Plus, the jury may not care about "causation" and instead focus on whether
some filter of some kind somewhere screened out older people. It depends on
the jury instructions and the personalities of the jurors.

------
erik_landerholm
I’m sure IBM modeled the risk and found it to be worth it.

------
fouc
A lot of people in this thread seem to be assuming that IBM was laying off
software developers mainly.

Could've just been managers and the like.

------
jayalpha
This happens in non-IT companies too.
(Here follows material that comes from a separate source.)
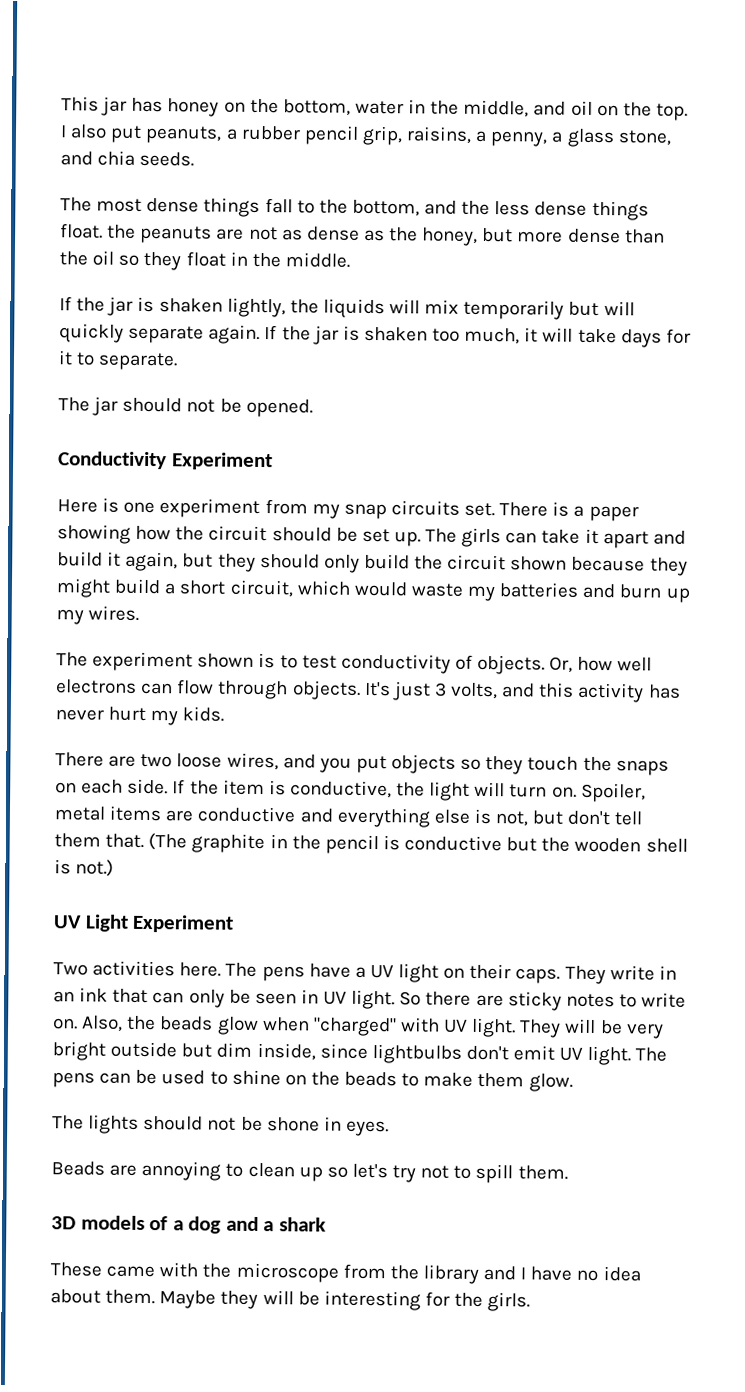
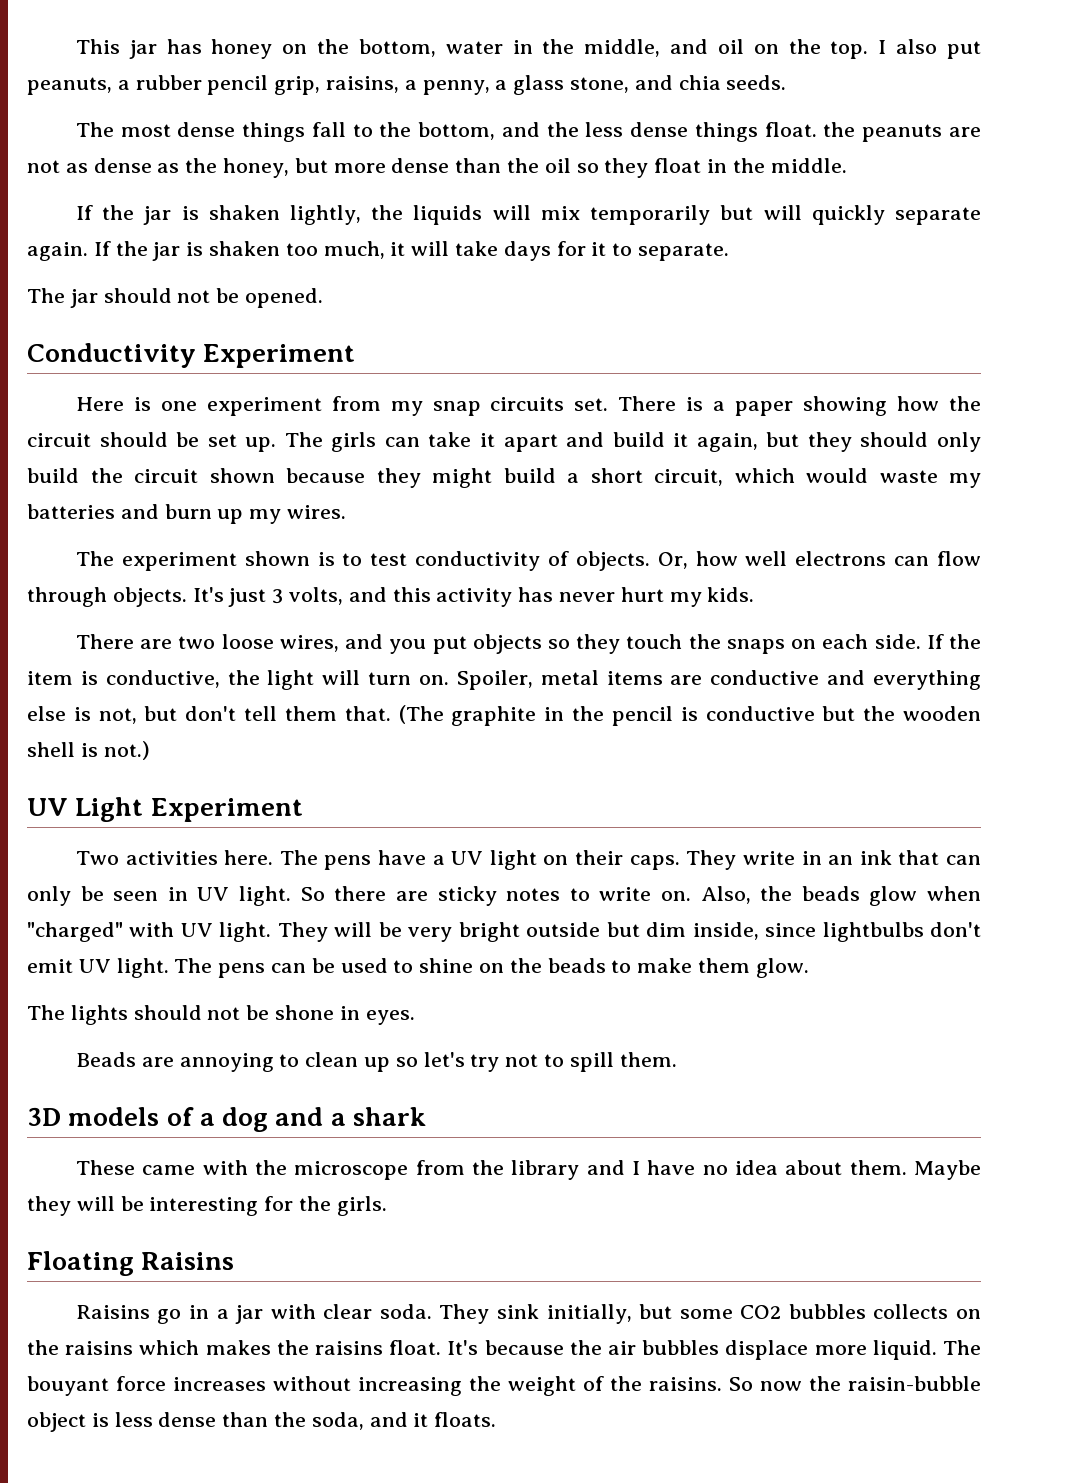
(531, 1302) none -> [27,1251,235,1276] [75,1304,982,1324] [27,1340,982,1360] [27,1376,981,1396] [27,1412,497,1432] // Floating Raisins // Raisins go in a jar with clear soda. They sink initially, but some CO2 bubbles collects on the raisins which makes the raisins float. It's because the air bubbles displace more liquid. The bouyant force increases without increasing the weight of the raisins. So now the raisin-bubble object is less dense than the soda, and it floats.

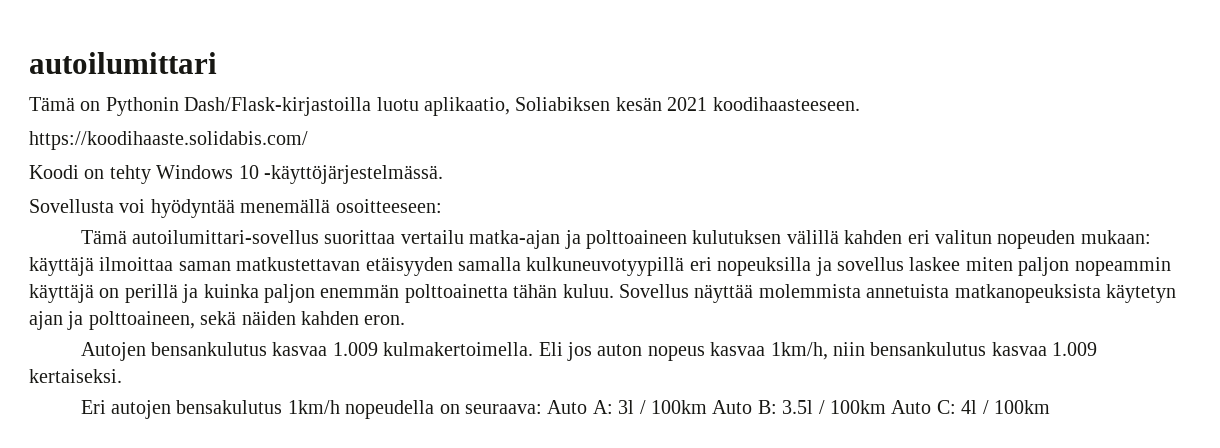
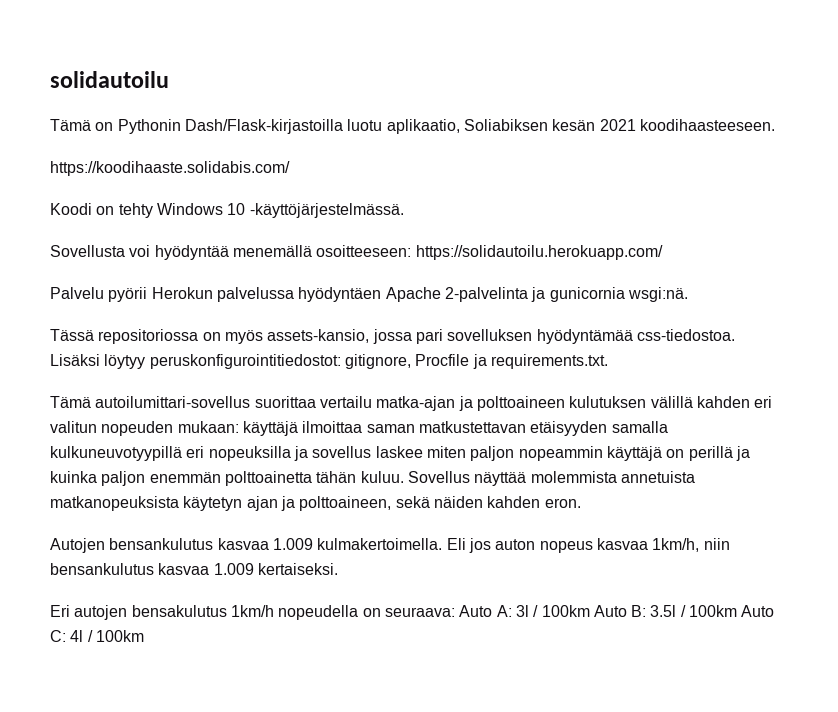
[29,52,217,74] autoilumittari -> [50,71,169,88] solidautoilu
(442, 206) none -> [415,245,663,260] [50,287,688,302] [50,329,735,344] [50,354,608,369] https://solidautoilu.herokuapp.com/ // Palvelu pyörii Herokun palvelussa hyödyntäen Apache 2-palvelinta ja gunicornia wsgi:nä. // Tässä repositoriossa on myös assets-kansio, jossa pari sovelluksen hyödyntämää css-tiedostoa. Lisäksi löytyy peruskonfigurointitiedostot: gitignore, Procfile ja requirements.txt.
And companies have no idea about the
institutional knowledge that they throw out of the door.

------
toss1
>>“Changes in our workforce are about skills, not age,” Ed Barbini, a
spokesman for IBM said in an emailed statement.

If that were the case, they'd be investing in retraining, not repeated mass
layoffs that focus on older workers.

The concept that older workers can't learn is complete nonsense -- some may
not learn because of entitled attitude, that's across all ages (no I don't
have a study, but I do note the plethora of press commenting on entitled
millennials, etc.).

------
jordache
what about culture fit criteria? if a company wants to hire bros, then an old
dude would likely not qualify

------
known
Tax IBM Revenues, not Profits

------
trumped
older people tend to lack in the new ideas department (sorry if the truth
hurts) lol... I got downvoted in other comments because of this comment
(thanks /u/dang)

------
caymanjim
I'm already over the hill at 45. I don't know that I've ever lost any
opportunity due to age, nor do I expect it any time soon, but I see the fear
among peers even younger than me.

In every situation I've witnessed (both manifested and simply feared), it
wasn't age discrimination; it was simply that some older employees had stopped
learning long, long ago. They were never good to begin with, they got
complacent, and now they're milking dead-end careers until they fade away.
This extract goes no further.